Kedua, asumsi yang mendasarkan pada tantangan kontekstual (tema-tema kekinian dan aktual). Asumsi ini menuntut kecerdasan guru dalam melihat realitas konteks yaitu lingkungan sosial, politik dan budaya sebagai sumber utama inovasi ini. Maka seorang guru dalam metode Contextual Teaching Learning (CTL) ini dituntut untuk selalu meng-up-date pengetahuan dan wawasannya tentang situasi lingkungan dan kebutuhan sosialnya agar dapat dijadikan modal pembelajaran.

Artikel ini merupakan deskripsi best practice yang telah dilakukan penulis dalam menerapkan metode LAB. Pada artikel ini disajikan landasan konseptual, gambaran metode LAB dan hasil penerapannya.

 

METODE

Praktik pembelajaran ini menggunakan cara penyajian Best Praktis. Best Practice adalah praktik terbaik dari keberhasilan seseorang guru atau kelompok guru dalam melaksanakan tugas, termasuk dalam mengatasi berbagai masalah/kendala dalam sekolahnya. Adapun indikator Best Practice seperti mampu mengembangkan cara baru dan innovative, hasilnya luar biasa (outstanding result) dan berkelanjutan atau dampaknya memiliki manfaat berkelanjutan.

Best Practice di sini dilakukan dengan menempuh beberapa langkah Praktik pembelajaran sebagai berikut.

1.      Melakukan analisis terhadap pembelajaran sejarah.

2.      Menentukan formulasi metode atau cara baru untuk memecahkan problem tersebut.

3.      Uji coba penerapan.

4.      Melakukan perbaikan.

 

Teknik pengumpulan data menggunakan teknik observasi dengan pendekatan participatory (kepala madrasah atau peneliti terlibat secara langsung) dan pengamatan langsung terhadap proses kepemimpinan yang berjalan di MAN 21 Jakarta.

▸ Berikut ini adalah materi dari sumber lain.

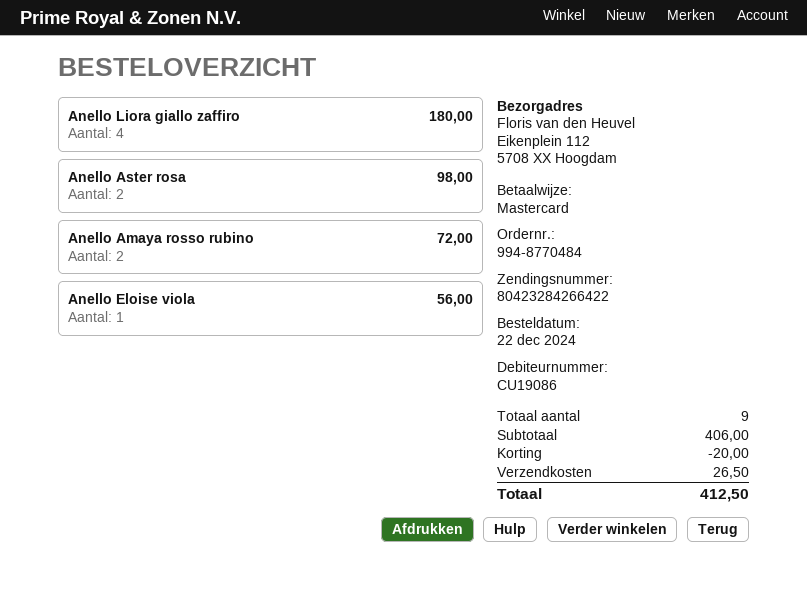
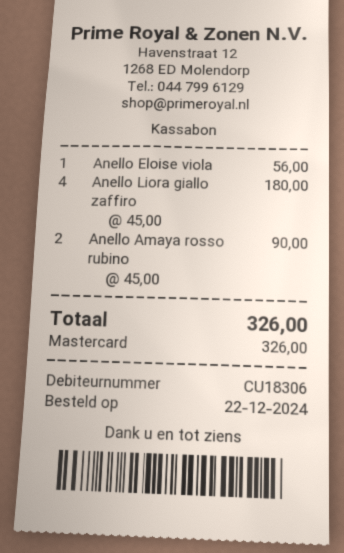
customer number: CU19086 -> CU18306
Anello Aster rosa: 2 for 98.00 -> none
Anello Amaya rosso rubino: 2 for 72.00 -> 2 for 90.00
discount: 20.00 -> none
shipping: 26.50 -> none
total: 412.50 -> 326.00

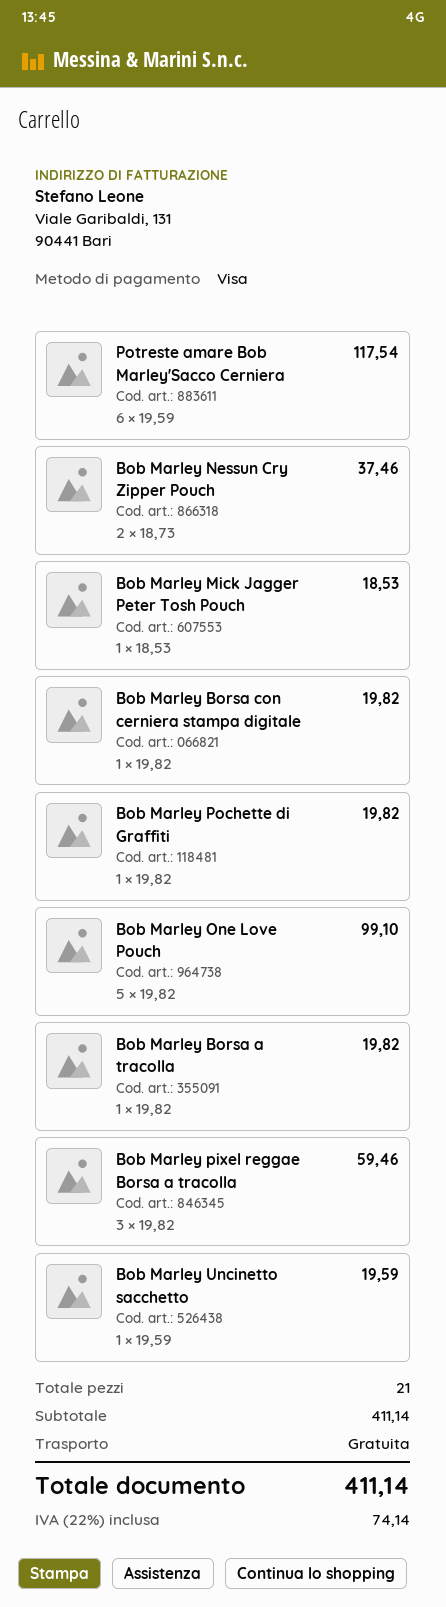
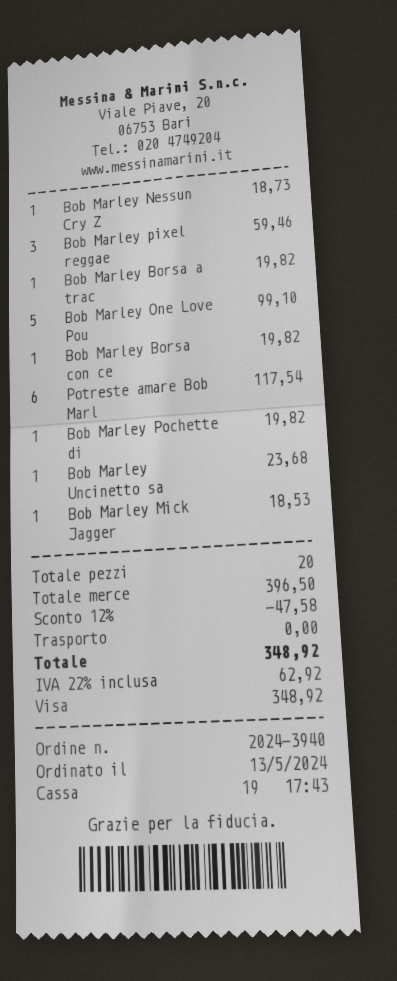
Bob Marley Nessun Cry Zipper Pouch: 2 for 37.46 -> 1 for 18.73
Bob Marley Uncinetto sacchetto: 1 for 19.59 -> 1 for 23.68
total quantity: 21 -> 20
subtotal: 411.14 -> 396.50
discount: none -> 12% = 47.58
tax: 22% = 74.14 -> 22% = 62.92
total: 411.14 -> 348.92

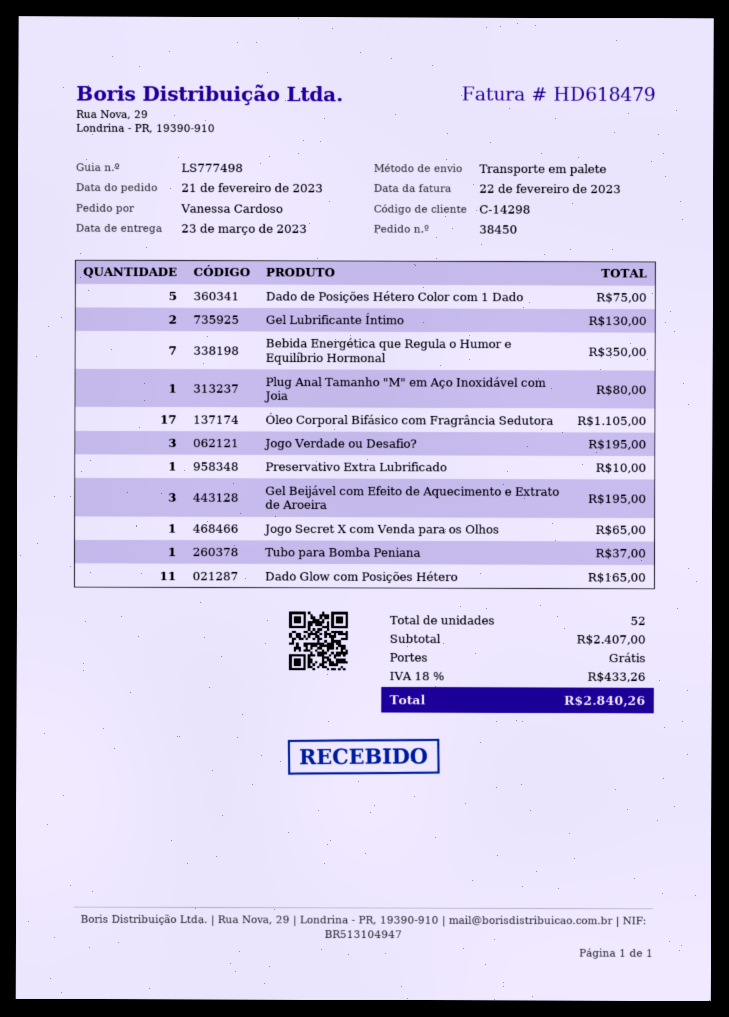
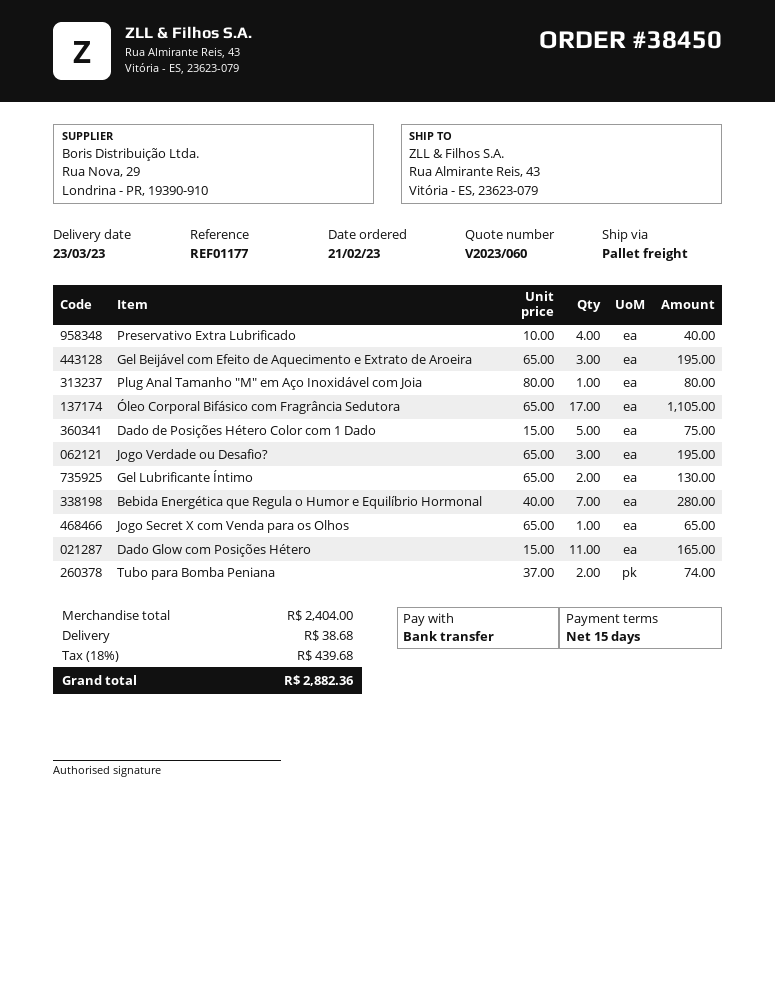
Bebida Energética que Regula o Humor e Equilíbrio Hormonal: 7 for 350.00 -> 7 for 280.00
Preservativo Extra Lubrificado: 1 for 10.00 -> 4 for 40.00
Tubo para Bomba Peniana: 1 for 37.00 -> 2 for 74.00
subtotal: 2407.00 -> 2404.00
shipping: 0.00 -> 38.68
tax: 18% = 433.26 -> 18% = 439.68
total: 2840.26 -> 2882.36

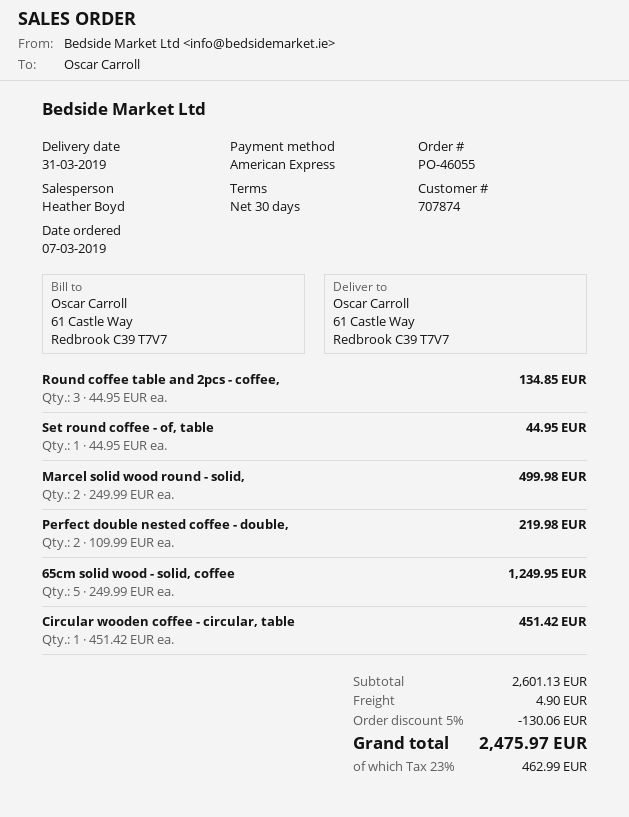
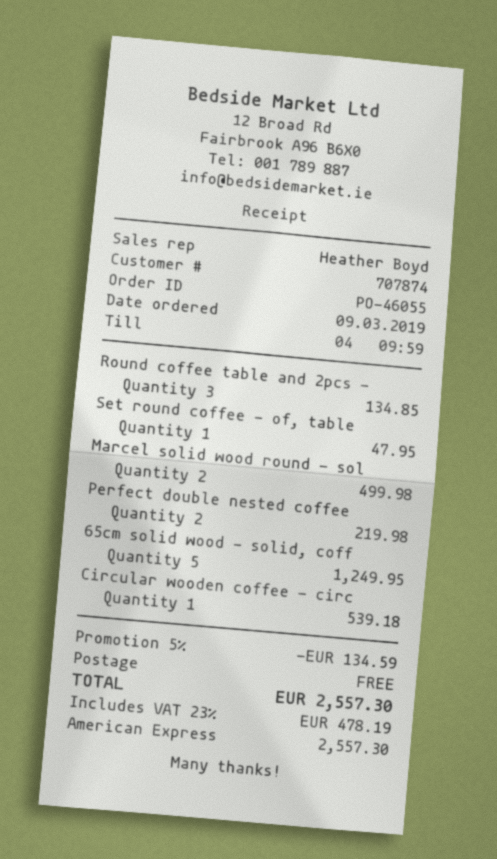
order date: 2019-03-07 -> 2019-03-09
Set round coffee - of, table: 1 for 44.95 -> 1 for 47.95
Circular wooden coffee - circular, table: 1 for 451.42 -> 1 for 539.18
discount: 5% = 130.06 -> 5% = 134.59
shipping: 4.90 -> 0.00
tax: 23% = 462.99 -> 23% = 478.19
total: 2475.97 -> 2557.30

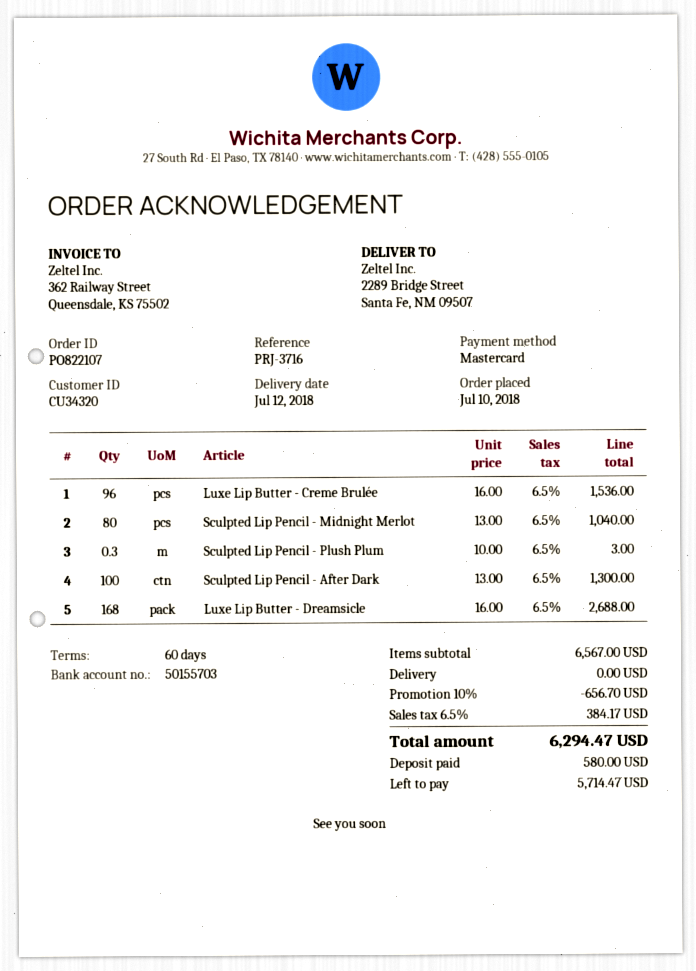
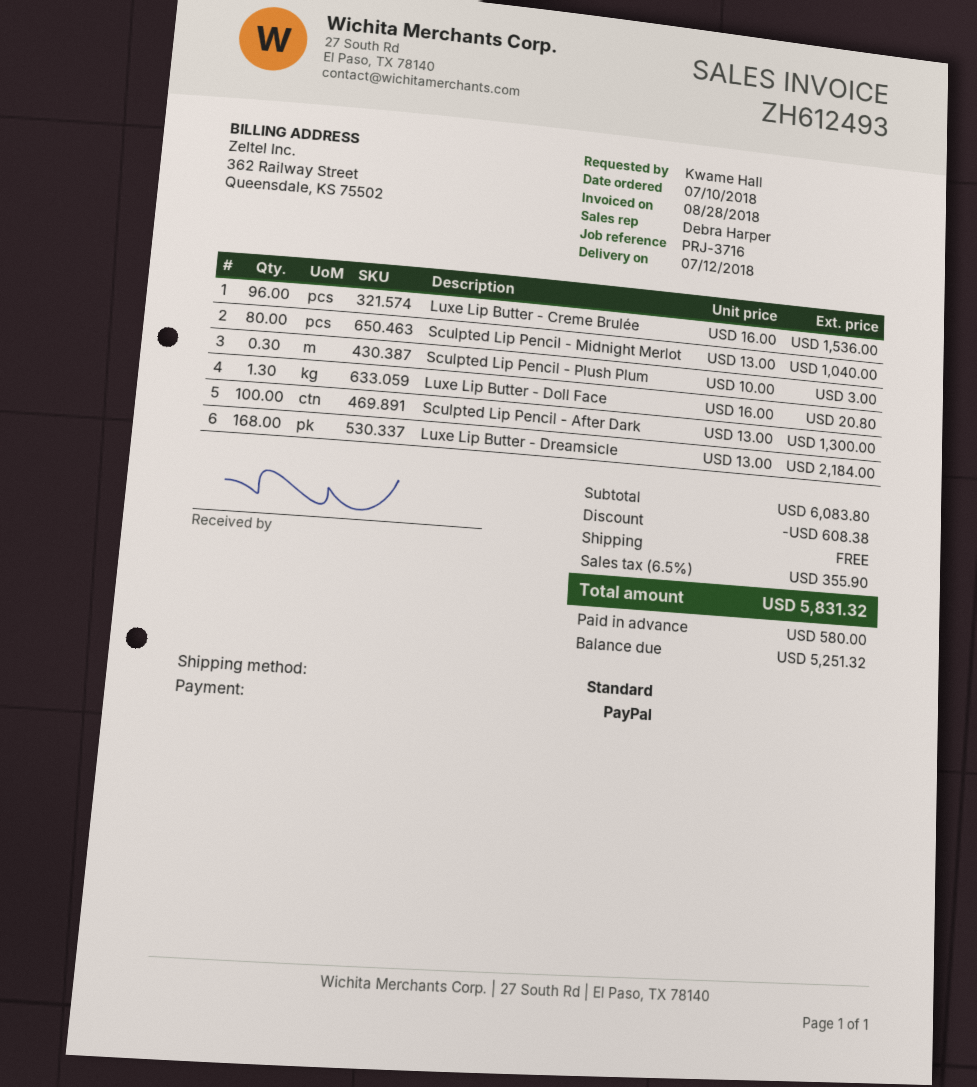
payment method: Mastercard -> PayPal
Luxe Lip Butter - Dreamsicle: 168 x 16.00 = 2688.00 -> 168 x 13.00 = 2184.00
Luxe Lip Butter - Doll Face: none -> 1.3 x 16.00 = 20.80
subtotal: 6567.00 -> 6083.80
discount: 656.70 -> 608.38
tax: 6.5% = 384.17 -> 6.5% = 355.90
total: 6294.47 -> 5831.32
balance: 5714.47 -> 5251.32

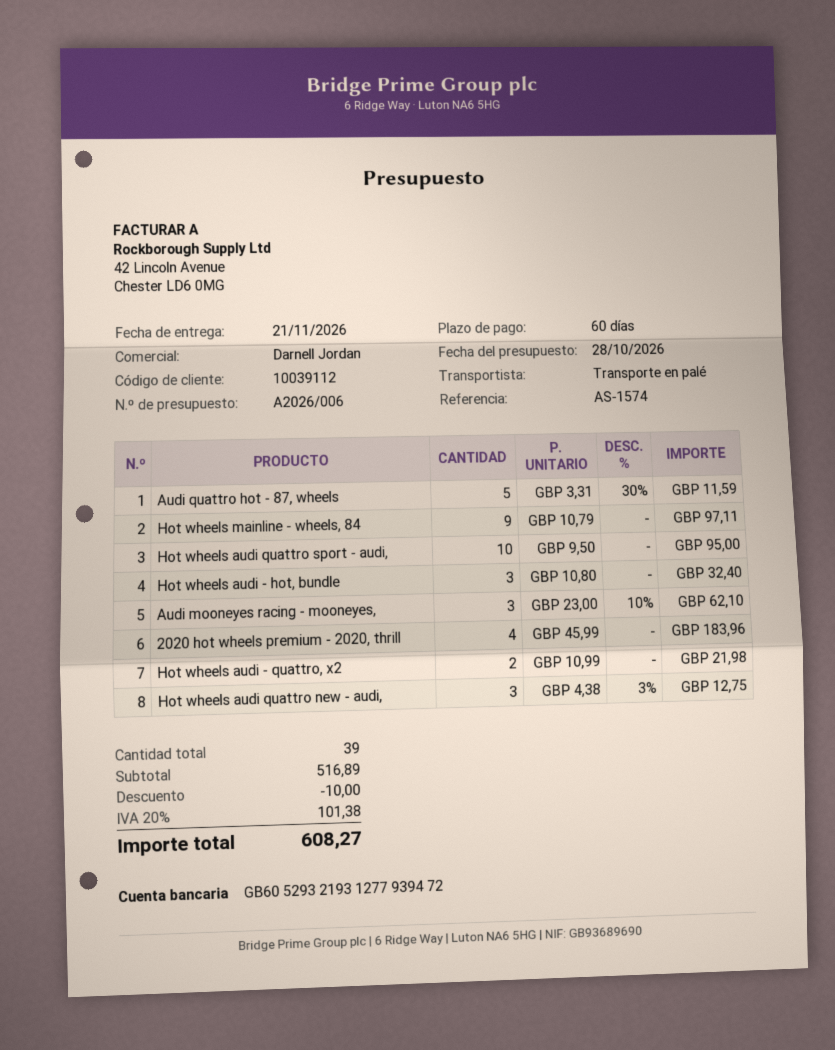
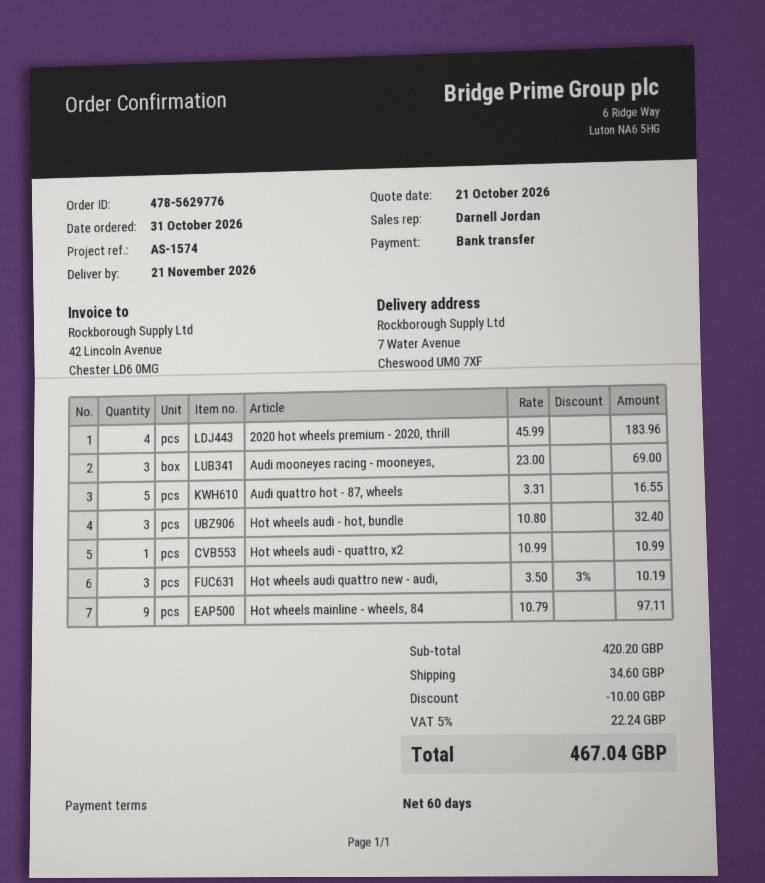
quote date: 2026-10-28 -> 2026-10-21
Audi quattro hot - 87, wheels: 5 x 3.31 - 30% = 11.59 -> 5 x 3.31 = 16.55
Hot wheels audi quattro sport - audi,: 10 x 9.50 = 95.00 -> none
Audi mooneyes racing - mooneyes,: 3 x 23.00 - 10% = 62.10 -> 3 x 23.00 = 69.00
Hot wheels audi - quattro, x2: 2 x 10.99 = 21.98 -> 1 x 10.99 = 10.99
Hot wheels audi quattro new - audi,: 3 x 4.38 - 3% = 12.75 -> 3 x 3.50 - 3% = 10.19
subtotal: 516.89 -> 420.20
shipping: none -> 34.60
tax: 20% = 101.38 -> 5% = 22.24
total: 608.27 -> 467.04

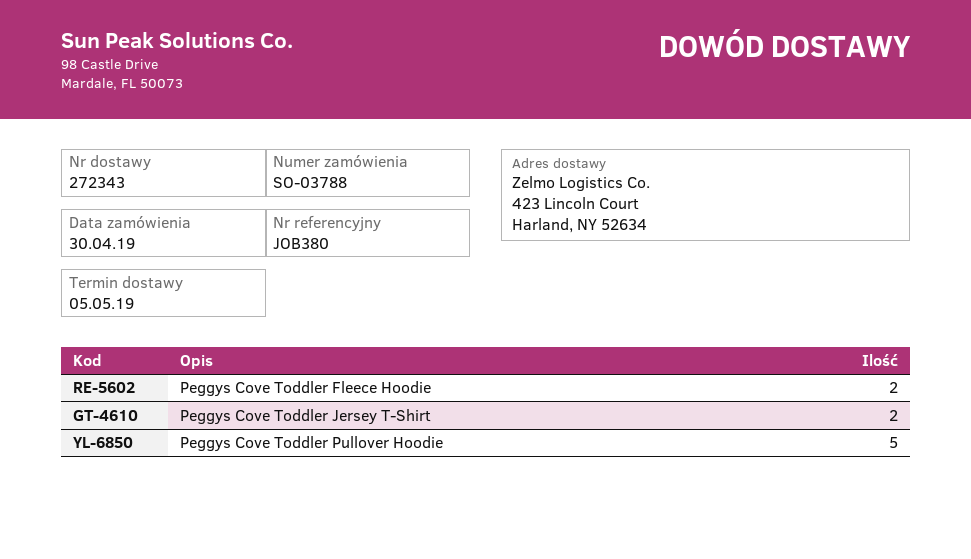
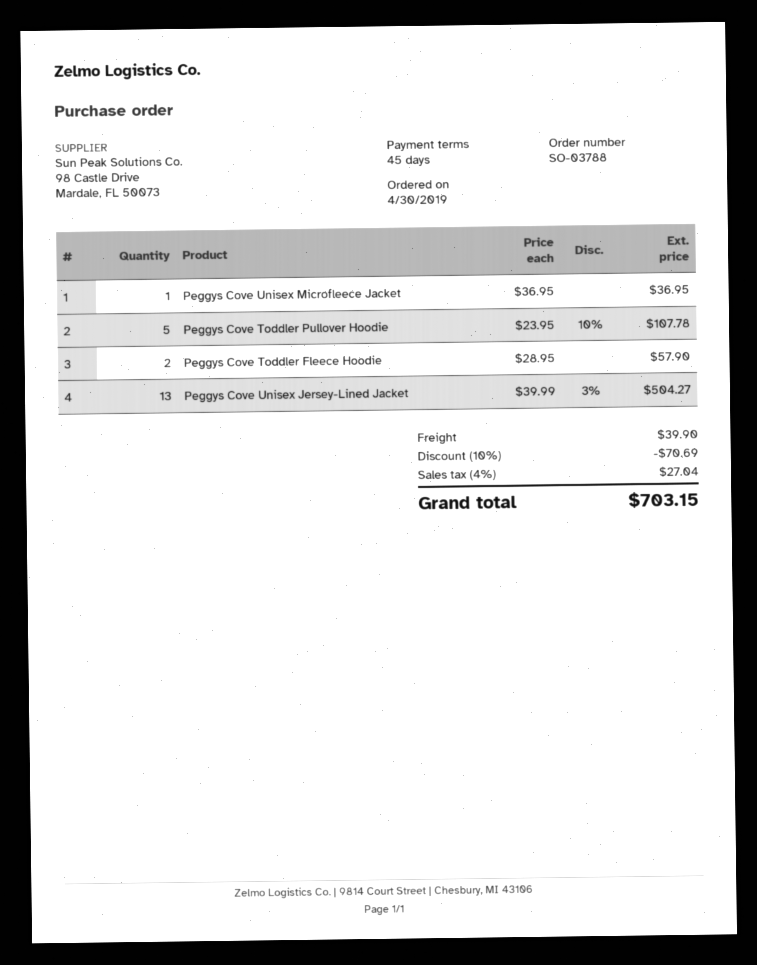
Peggys Cove Toddler Jersey T-Shirt: 2 -> none
Peggys Cove Unisex Microfleece Jacket: none -> 1
Peggys Cove Unisex Jersey-Lined Jacket: none -> 13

Jadi pengamatan dilakukan terhadap gejala apa yang kita ingin ubah.

Analisis dan interpretasi terhadap data dalam best practice dilakukan dengan melakukan pembacaan, pengelompokan berdasarkan sifat atau karakter dari gejala atau data yang ditemukan akan dilanjutkan dengan analisis data tersebut.

 

HASIL DAN PEMBAHASAN

Landasan Konseptual

Widja (1989) menyatakan bahwa pembelajaran sejarah adalah perpaduan antara aktivitas belajar dan mengajar yang di dalamnya mempelajari tentang peristiwa masa lampau yang erat kaitannya dengan masa kini (Widja, 1989). Pendapat Widja tersebut dapat disimpulkan jika mata pelajaran sejarah merupakan bidang studi yang terkait dengan fakta-fakta dalam ilmu sejarah namun tetap memperhatikan tujuan pendidikan pada umumnya.

Peran pendidikan sejarah dalam konteks kebangsaan tentu sangat dibutuhkan sebab lewat proses pembelajaran itu akan terbentuk kontak yang intensif antara siswa dengan masa lalu bangsanya. Ujung pembelajaran ini adalah Nasionalisme, yang jelas menjadi buah nyata dari proses ini, yaitu proses yang mendorong tumbuhnya profil pelajar Pancasila dalam diri anak. Namun, saat ini peran pendidikan sejarah patut dipertanyakan, sikap nasionalisme seperti di ujung tanduk. Nilai-nilai Pancasila dan nilai agama diabaikan. Kecintaan pada produk sendiri, nyata. Anak kita malah cinta dengan produk atau bangsa lain. Fenomene K-Pop misalnya, adalah bukti betapa nasionalisme bangsa Indonesia di titik nadir. Konflik agama berikut kekerasan, sangat nyata. Islam dinodai dengan wajah sangar menyeramkan.

Menurut Hamid Hasan dalam Kongres Nasional Sejarah tahun 1996, secara tradisional tujuan kurikulum pendidikan sejarah selalu diasosiasikan dengan tiga pandangan. Salah satunya adalah Perenialisme bahwa pendidikan sejarah adalah wahana “transmission of culture”. Yaitu kurikulum yang mampu menggugah siswa untuk menghargai kejayaan bangsanya di masa lalu.  Poinnya adalah pembelajaran sejarah adalah fondasi kebangsaan. Hanya saja problematik pengajaran yang membosankan harus dicarikan jalan keluar yang efektif dan pemecah persoalan.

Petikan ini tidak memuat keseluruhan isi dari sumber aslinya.